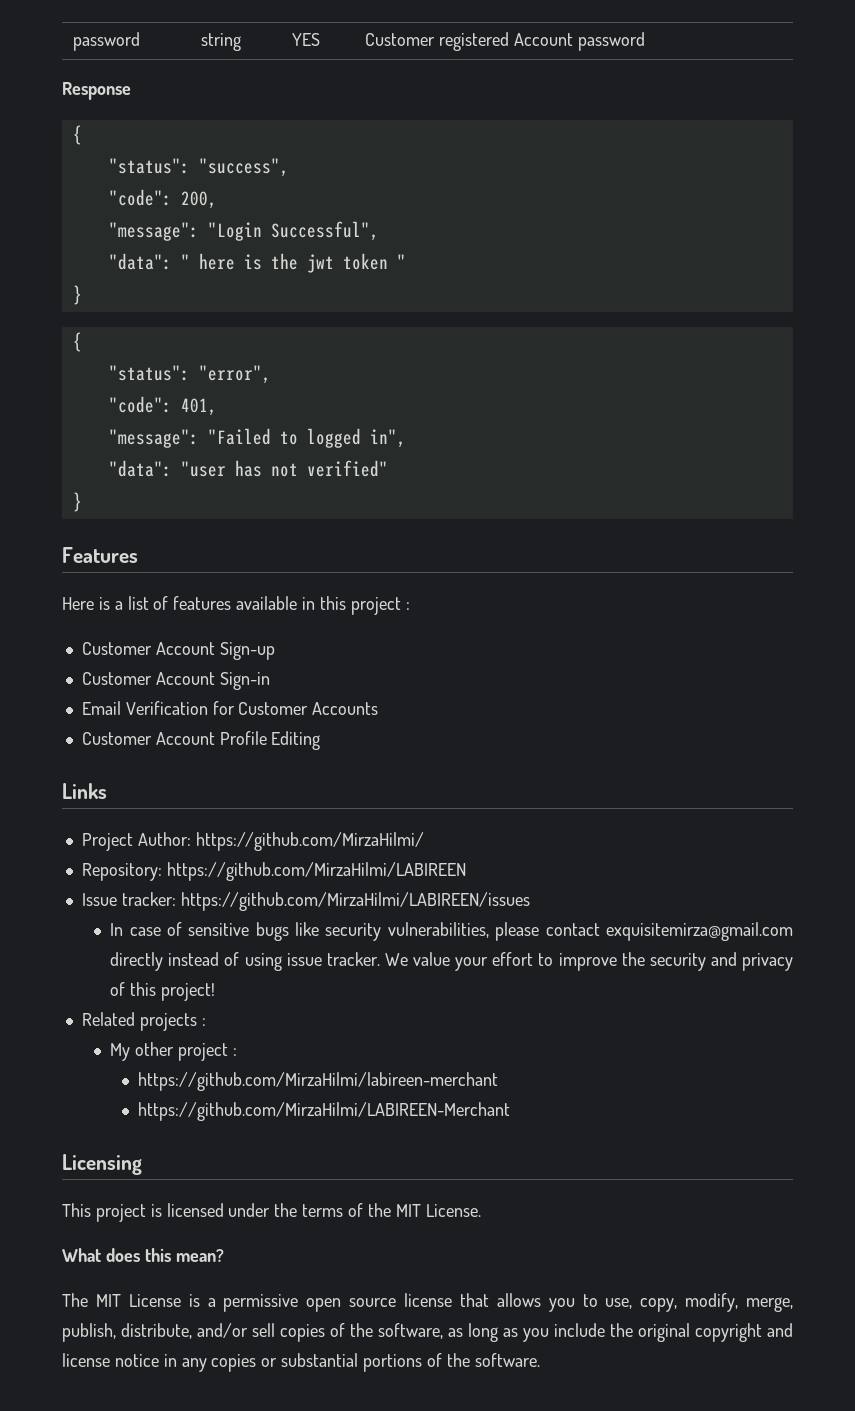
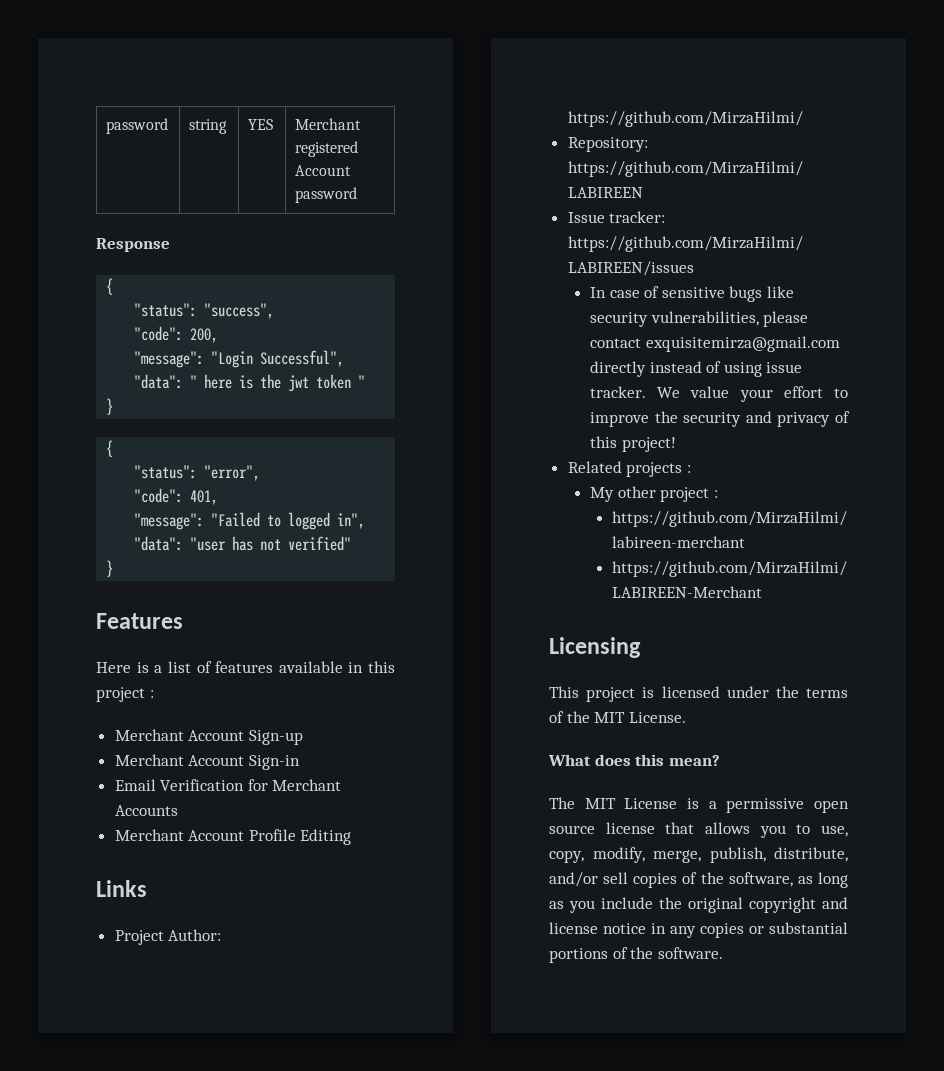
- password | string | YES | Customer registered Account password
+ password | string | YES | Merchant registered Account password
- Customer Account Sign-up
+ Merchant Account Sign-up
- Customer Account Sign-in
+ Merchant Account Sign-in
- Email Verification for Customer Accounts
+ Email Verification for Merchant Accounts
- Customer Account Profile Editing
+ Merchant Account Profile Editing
* * *
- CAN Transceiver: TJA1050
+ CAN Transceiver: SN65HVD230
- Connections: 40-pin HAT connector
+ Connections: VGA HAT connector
--
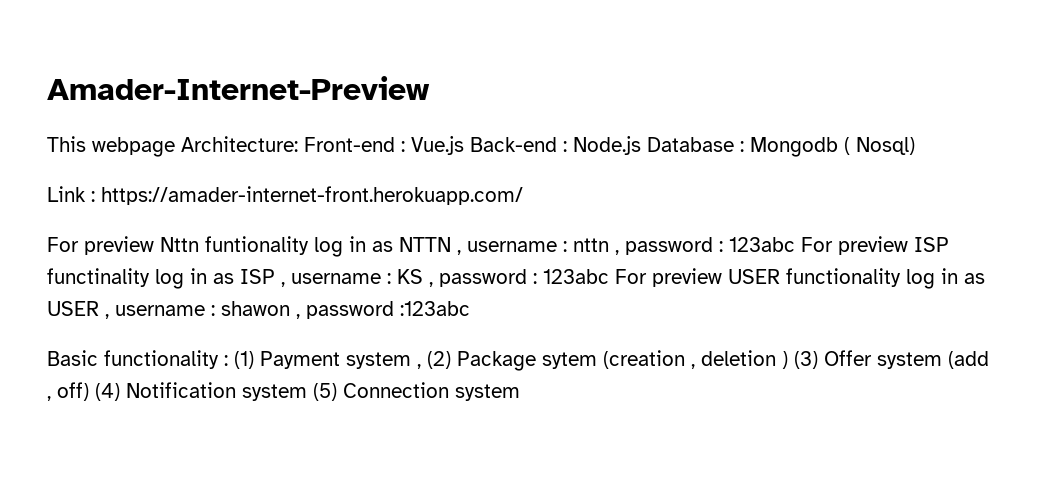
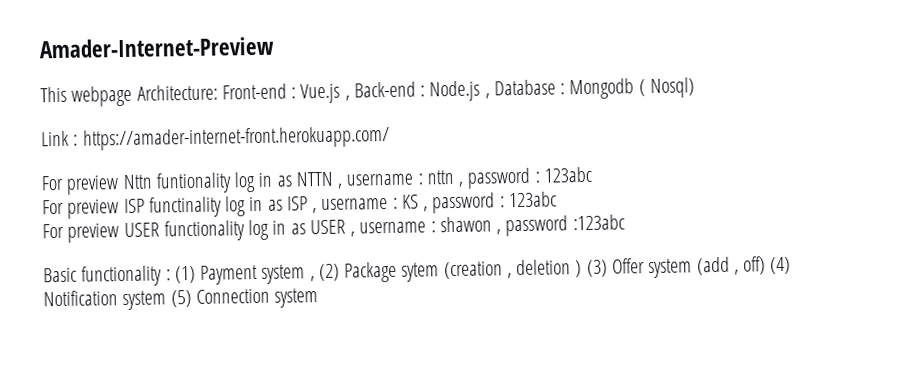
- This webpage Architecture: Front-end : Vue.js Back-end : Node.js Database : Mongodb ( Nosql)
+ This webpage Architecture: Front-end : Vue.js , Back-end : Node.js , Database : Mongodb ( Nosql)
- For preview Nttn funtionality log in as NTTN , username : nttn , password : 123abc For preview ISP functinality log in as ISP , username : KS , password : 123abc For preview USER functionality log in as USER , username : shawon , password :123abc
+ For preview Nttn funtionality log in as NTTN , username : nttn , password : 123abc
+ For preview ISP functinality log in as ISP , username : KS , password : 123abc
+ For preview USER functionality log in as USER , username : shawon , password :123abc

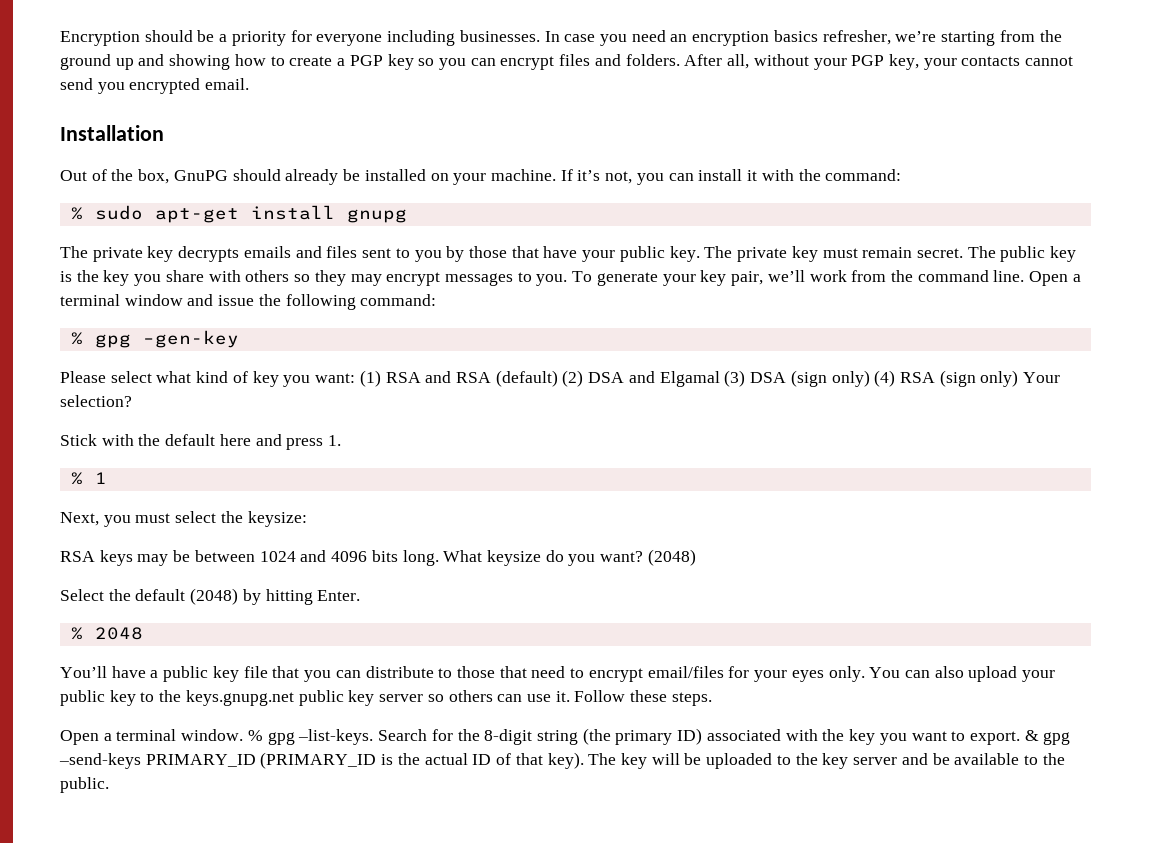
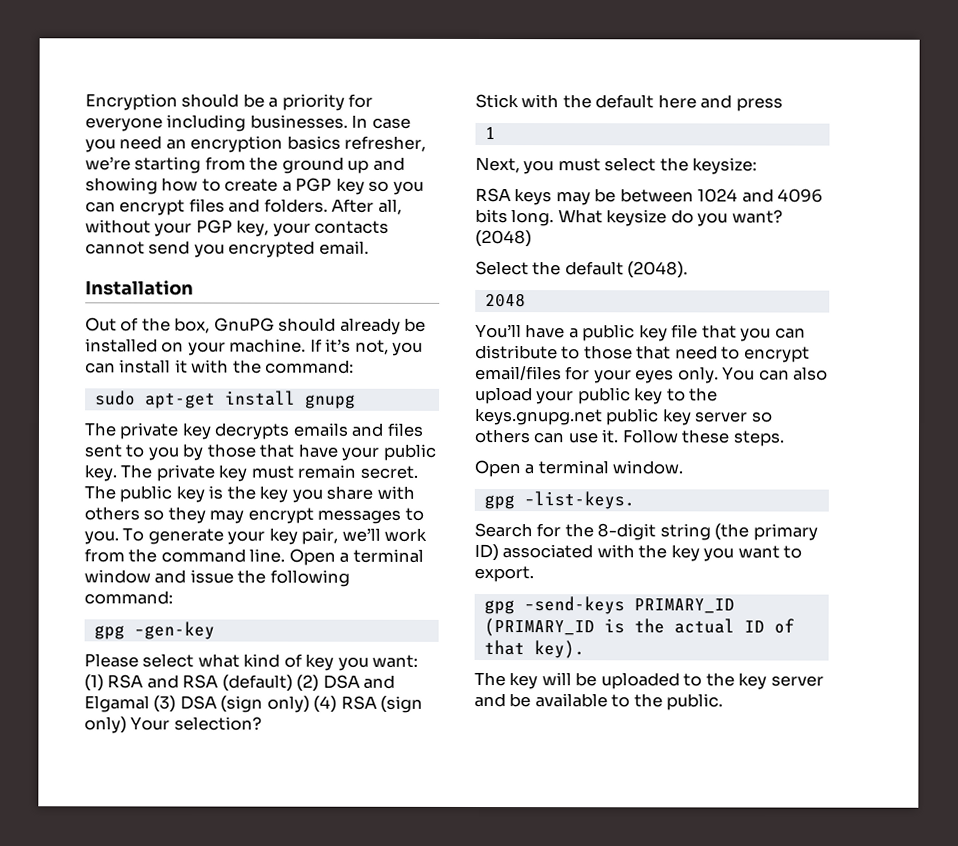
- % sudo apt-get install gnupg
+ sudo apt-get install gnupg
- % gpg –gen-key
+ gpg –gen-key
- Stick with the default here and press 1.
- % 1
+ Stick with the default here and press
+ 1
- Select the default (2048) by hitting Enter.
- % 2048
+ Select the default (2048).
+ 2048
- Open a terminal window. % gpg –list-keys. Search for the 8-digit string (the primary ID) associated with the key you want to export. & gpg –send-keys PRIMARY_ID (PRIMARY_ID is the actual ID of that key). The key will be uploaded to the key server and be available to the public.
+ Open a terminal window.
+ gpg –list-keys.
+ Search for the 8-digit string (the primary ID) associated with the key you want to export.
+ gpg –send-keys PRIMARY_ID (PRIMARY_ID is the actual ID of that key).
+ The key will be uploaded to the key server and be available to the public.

_Work to be completed_
Using the entries above, give back exactly the line containing "- password |", the line containing "- Email Verification for Customer Accounts", and every line between them, and nothing else.

_Response for this exercise_
- password | string | YES | Customer registered Account password
+ password | string | YES | Merchant registered Account password
- Customer Account Sign-up
+ Merchant Account Sign-up
- Customer Account Sign-in
+ Merchant Account Sign-in
- Email Verification for Customer Accounts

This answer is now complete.